The problem for all of the major decisions — dismissals, settlements and enforcement actions — is that they can't be handled only by a new chairman and the senior legal staff he or she brings in.

At the federal appellate court level, for instance, the agency's general counsel supervises those matters, according to Tom Krysa, another former SEC enforcement lawyer who also works at Foley & Lardner in Denver. While that office may be able to pursue a stay (a formal delay) under the close watch of the chair's office, it would need the commission's majority approval to withdraw an appeal entirely.

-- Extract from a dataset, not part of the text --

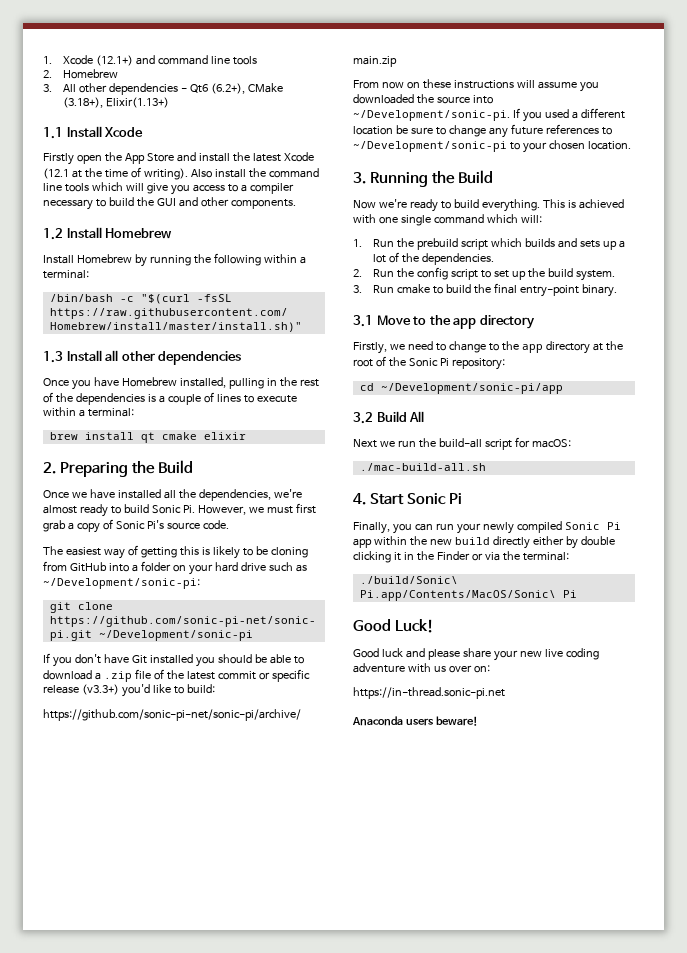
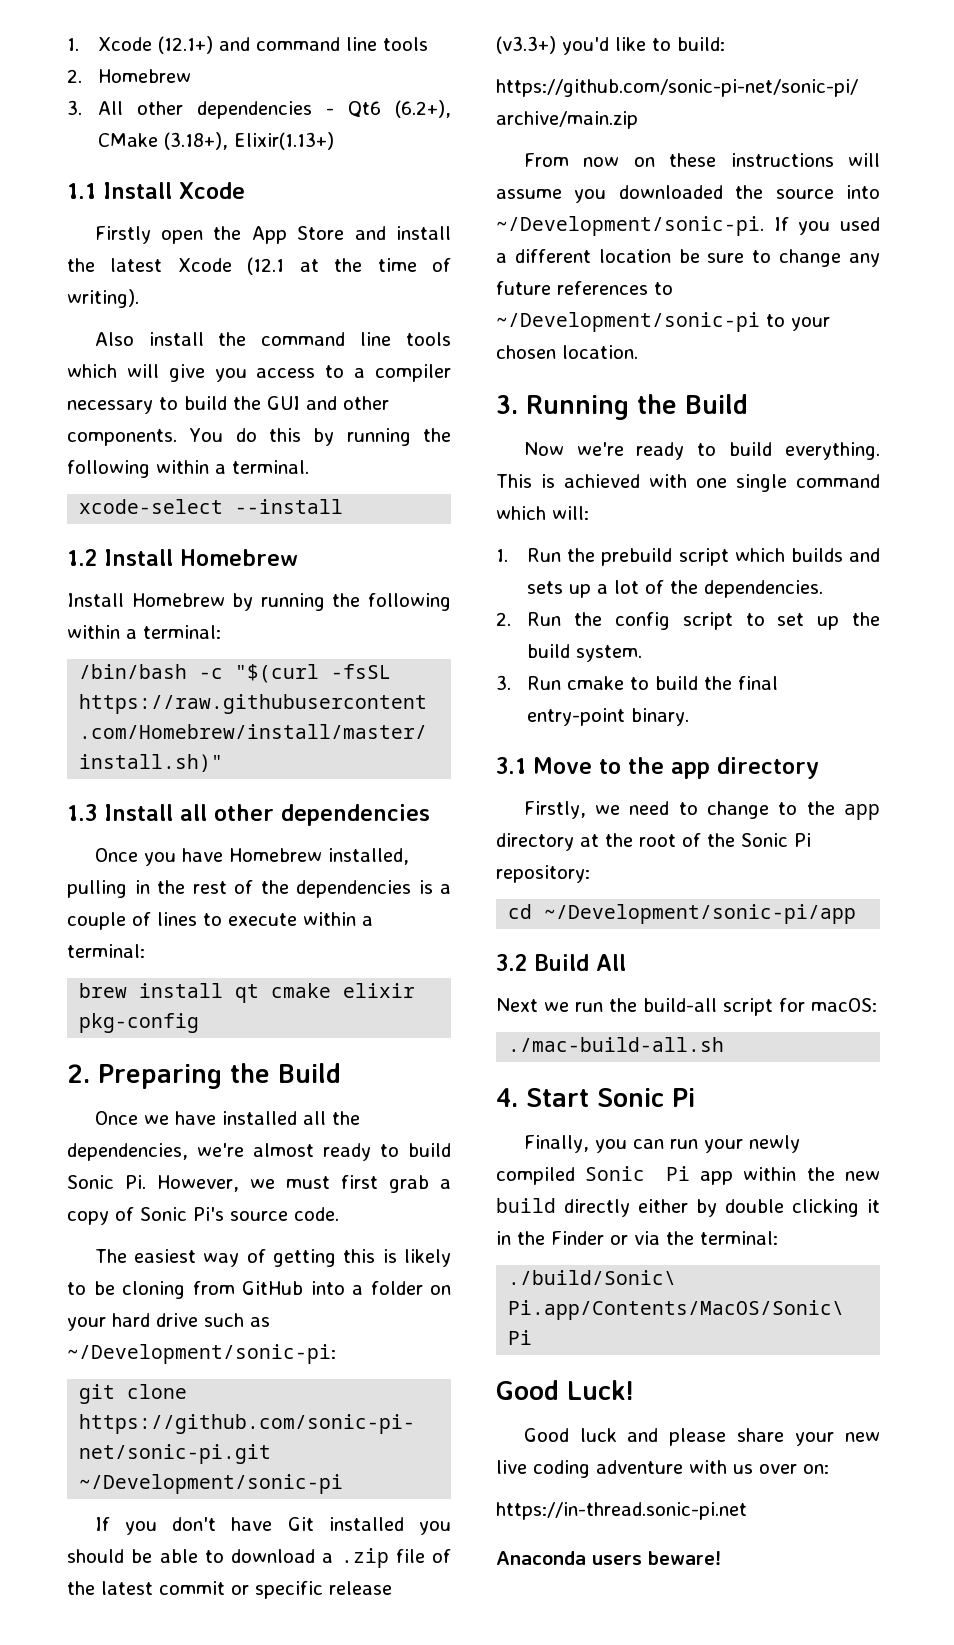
(188, 174) none -> (139, 298) //
(296, 204) none -> [189,428,451,446] [67,460,309,478] [79,499,344,514] You do this by running the following within a terminal. // xcode-select --install
(246, 436) none -> [79,1013,200,1033] pkg-config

If Trump promotes Republican SEC Commissioner Mark Uyeda to be acting chairman of the agency in January, as is widely expected, Uyeda would still only have one other Republican on the five-member commission for a time. Even if Gensler chooses to leave the agency entirely after his chairmanship, rather than stay to finish his term as a commissioner that ends in June of 2026, there are still two other Democrats there who can stand in the way of a pro-crypto shift.

While Commissioner Caroline Crenshaw's term expired in June, she's entitled to stay on until the end of 2025 or until she's replaced by a candidate who survives what can sometimes be a months-long confirmation process conducted by the U.S. Senate.

In the nearer term, what the agency can quickly change is how it's handling cases that haven't yet been brought or investigations still short of their conclusions.

Stewart's guess for the immediate future: "We're not going to see registration-only cases" like the ones that have plagued several prominent crypto firms.

Coinbase's Grewal said he assumes the new SEC will quickly begin conducting "a careful separation of those cases that focus on fraud or scams" from the ones that are more technical in nature "but haven't resulted in any consumer harm whatsoever," such as the registration complaint against his company.

For his part, Commission Uyeda has said he favors a halt in new actions against crypto firms for registration violations while the regulator figures out that process.

"We need to lay out some clear guidance and interpretations on what exactly falls within and falls outside of the securities laws," Uyeda was reported as saying.

John Reed Stark, a former SEC chief of the office of internet enforcement, said in a live session on X earlier this month that the crypto industry's weight has been felt and it'll probably get a very friendly SEC leadership. The eventual new enforcement director will be "the most important of all the positions that the chair will pick," he said, and they'll look at all the crypto cases — investigations and litigation — and likely direct all the resources to the "cases that involve egregious fraud" and pull the plug on those that don't. So crypto enforcement wouldn't stop entirely, but its nature could shift.

"It'll be a very important transition; a lot of money is at stake in these cases," Daugherty said. More than that, he said, "the industry's future is largely at stake in the United States."